→ **Work item**: In the records below, begin at the line that has "(300, 127) none" and stop after the line that has "[267,182,426,195] [64,199,299,212] Image"; quote those lines verbatim and nothing more.

(Itemized modification records)
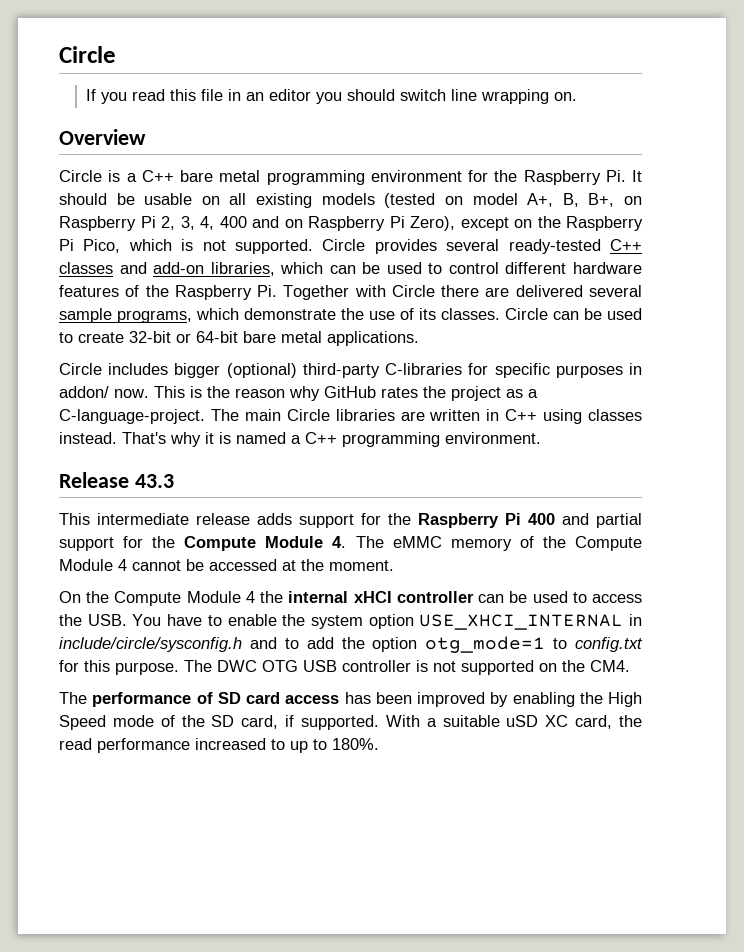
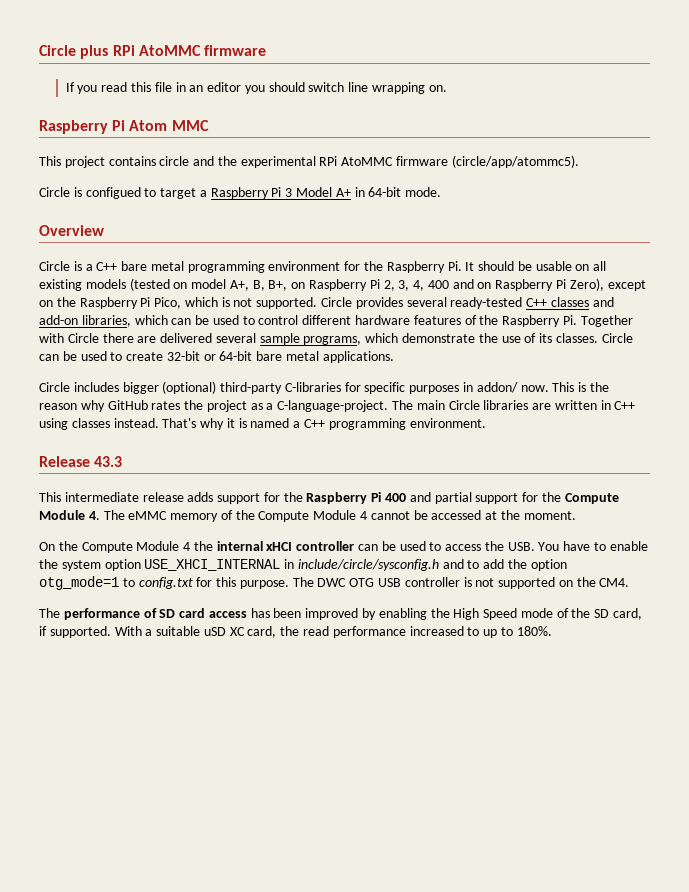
[59,46,116,63] Circle -> [39,45,267,59] Circle plus RPi AtoMMC firmware
(578, 96) none -> [39,120,209,134] [39,155,579,168] [39,187,442,199] // Raspberry Pi Atom MMC // This project contains circle and the experimental RPi AtoMMC firmware (circle/app/atommc5). // Circle is configued to target a Raspberry Pi 3 Model A+ in 64-bit mode.

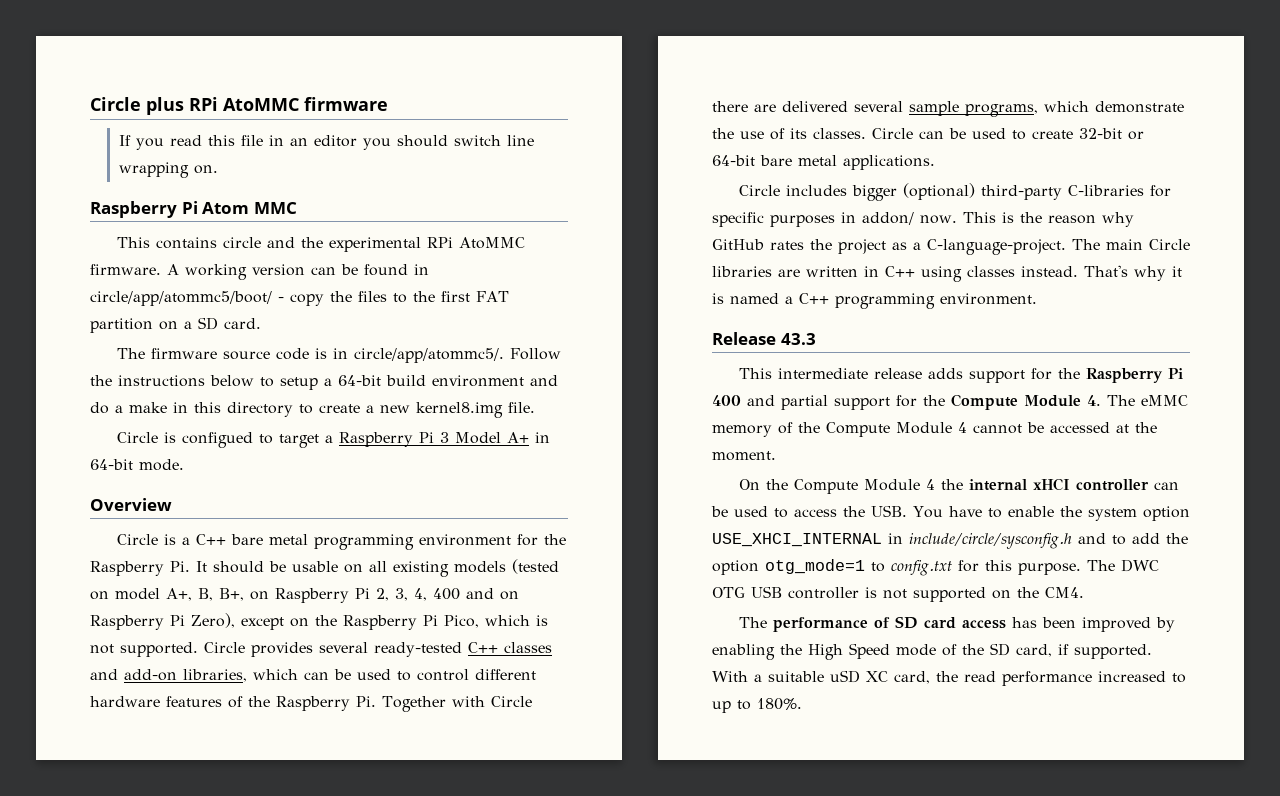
[64,156,105,168] project -> (151, 242) none
[396,155,579,168] firmware (circle/app/atommc5). -> [90,264,429,280] [90,291,509,306] [90,317,261,333] [117,348,562,363] [90,375,558,390] [90,402,535,418] firmware. A working version can be found in circle/app/atommc5/boot/ - copy the files to the first FAT partition on a SD card. // The firmware source code is in circle/app/atommc5/. Follow the instructions below to setup a 64-bit build environment and do a make in this directory to create a new kernel8.img file.

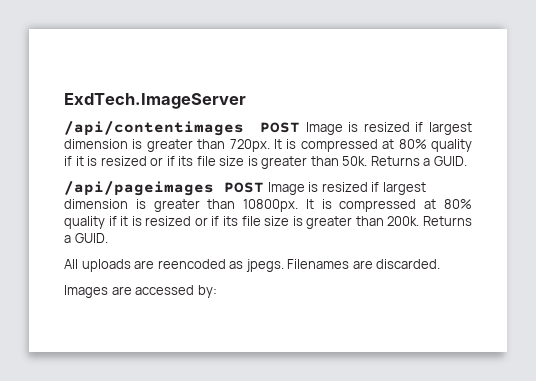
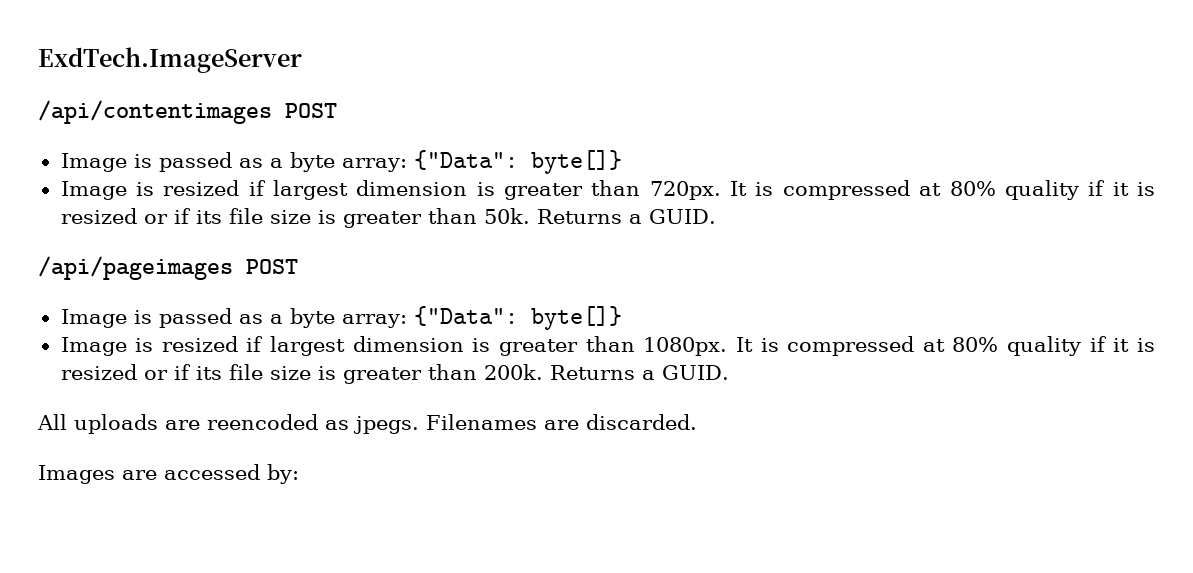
(300, 127) none -> [60,150,622,174] // Image is passed as a byte array: {"Data": byte[]} //
[267,182,426,195] [64,199,299,212] Image is resized if largest dimension is greater than 10800px. -> [60,306,622,330] [60,336,728,356] // Image is passed as a byte array: {"Data": byte[]} // Image is resized if largest dimension is greater than 1080px.

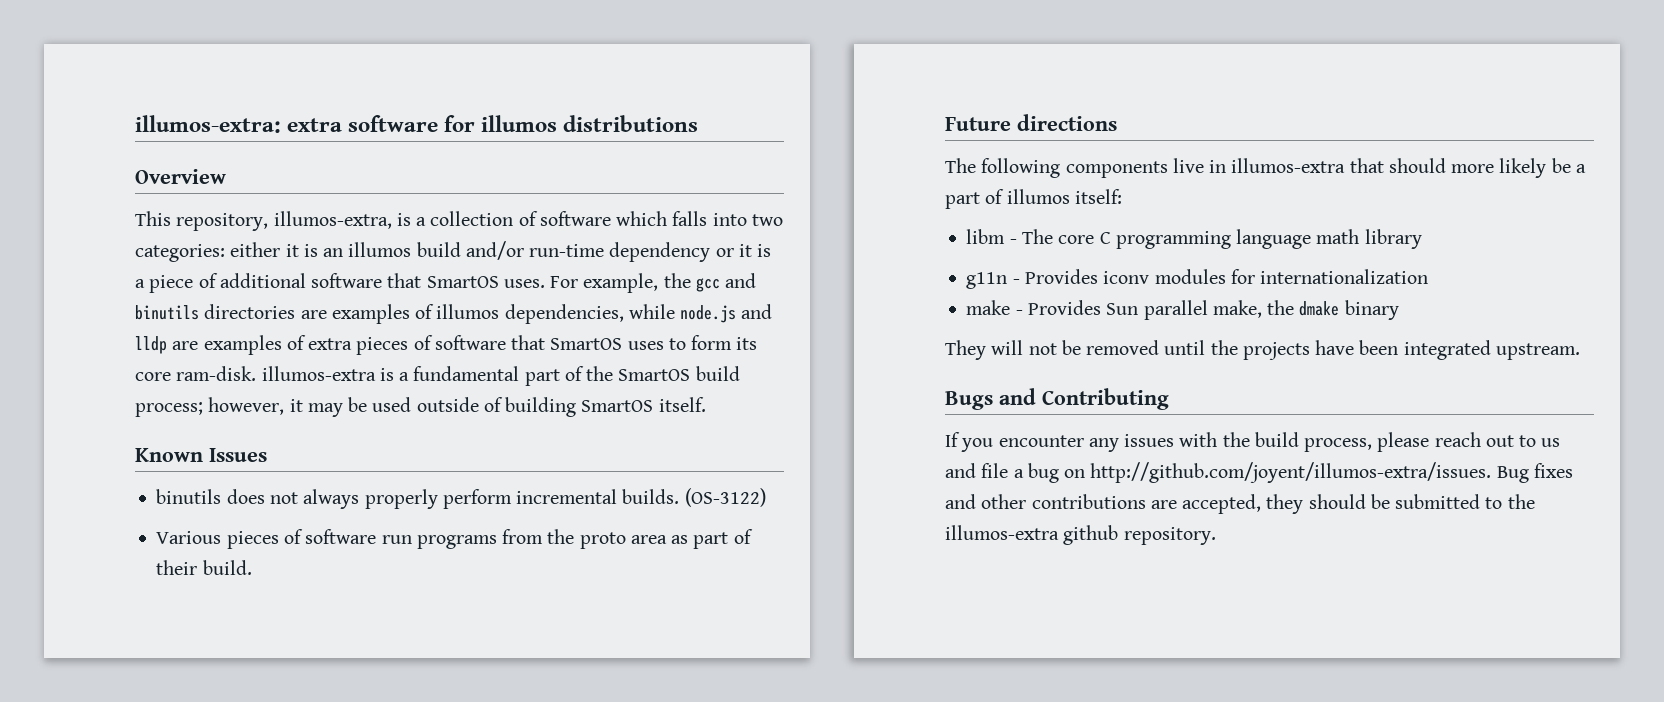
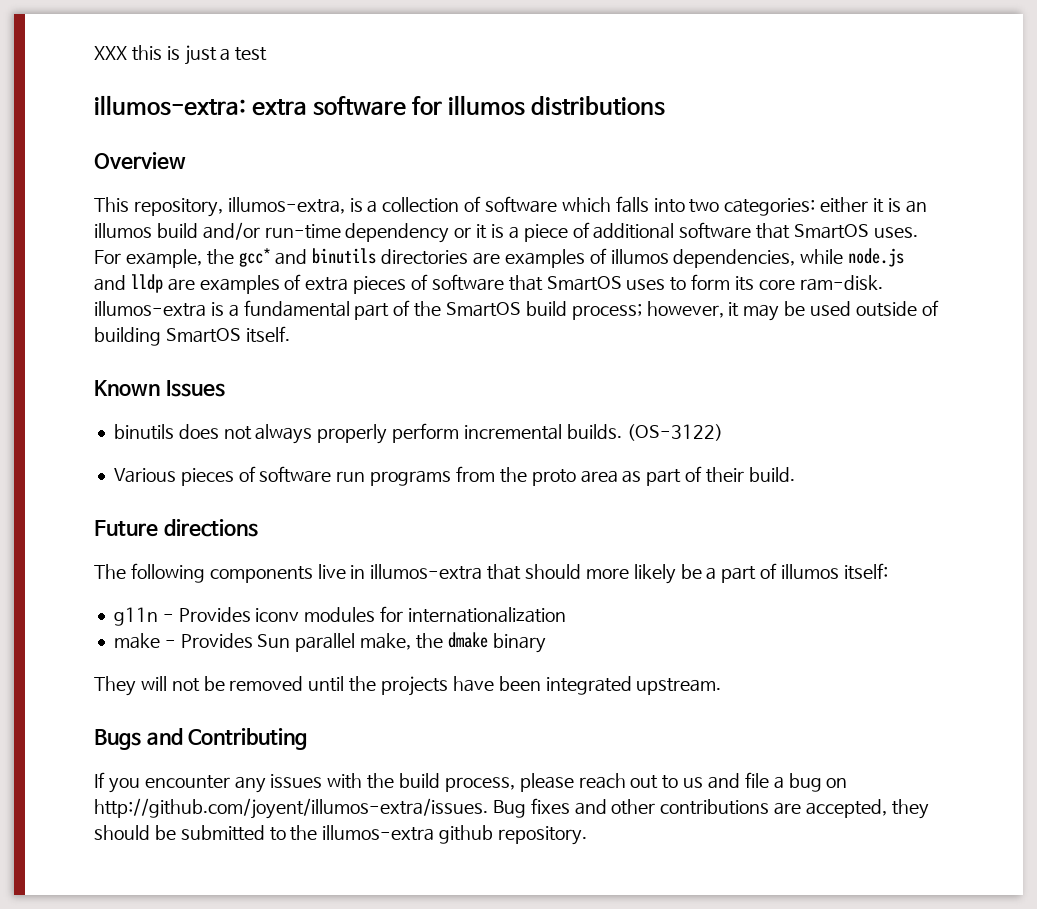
(135, 124) none -> [94,45,268,65] XXX this is just a test //
[695,278,720,292] gcc -> [238,248,271,267] gcc*
[966,229,1422,249] // libm - The core C programming language math library -> (888, 571) none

→ **Solution below**:
(300, 127) none -> [60,150,622,174] // Image is passed as a byte array: {"Data": byte[]} //
[267,182,426,195] [64,199,299,212] Image is resized if largest dimension is greater than 10800px. -> [60,306,622,330] [60,336,728,356] // Image is passed as a byte array: {"Data": byte[]} // Image is resized if largest dimension is greater than 1080px.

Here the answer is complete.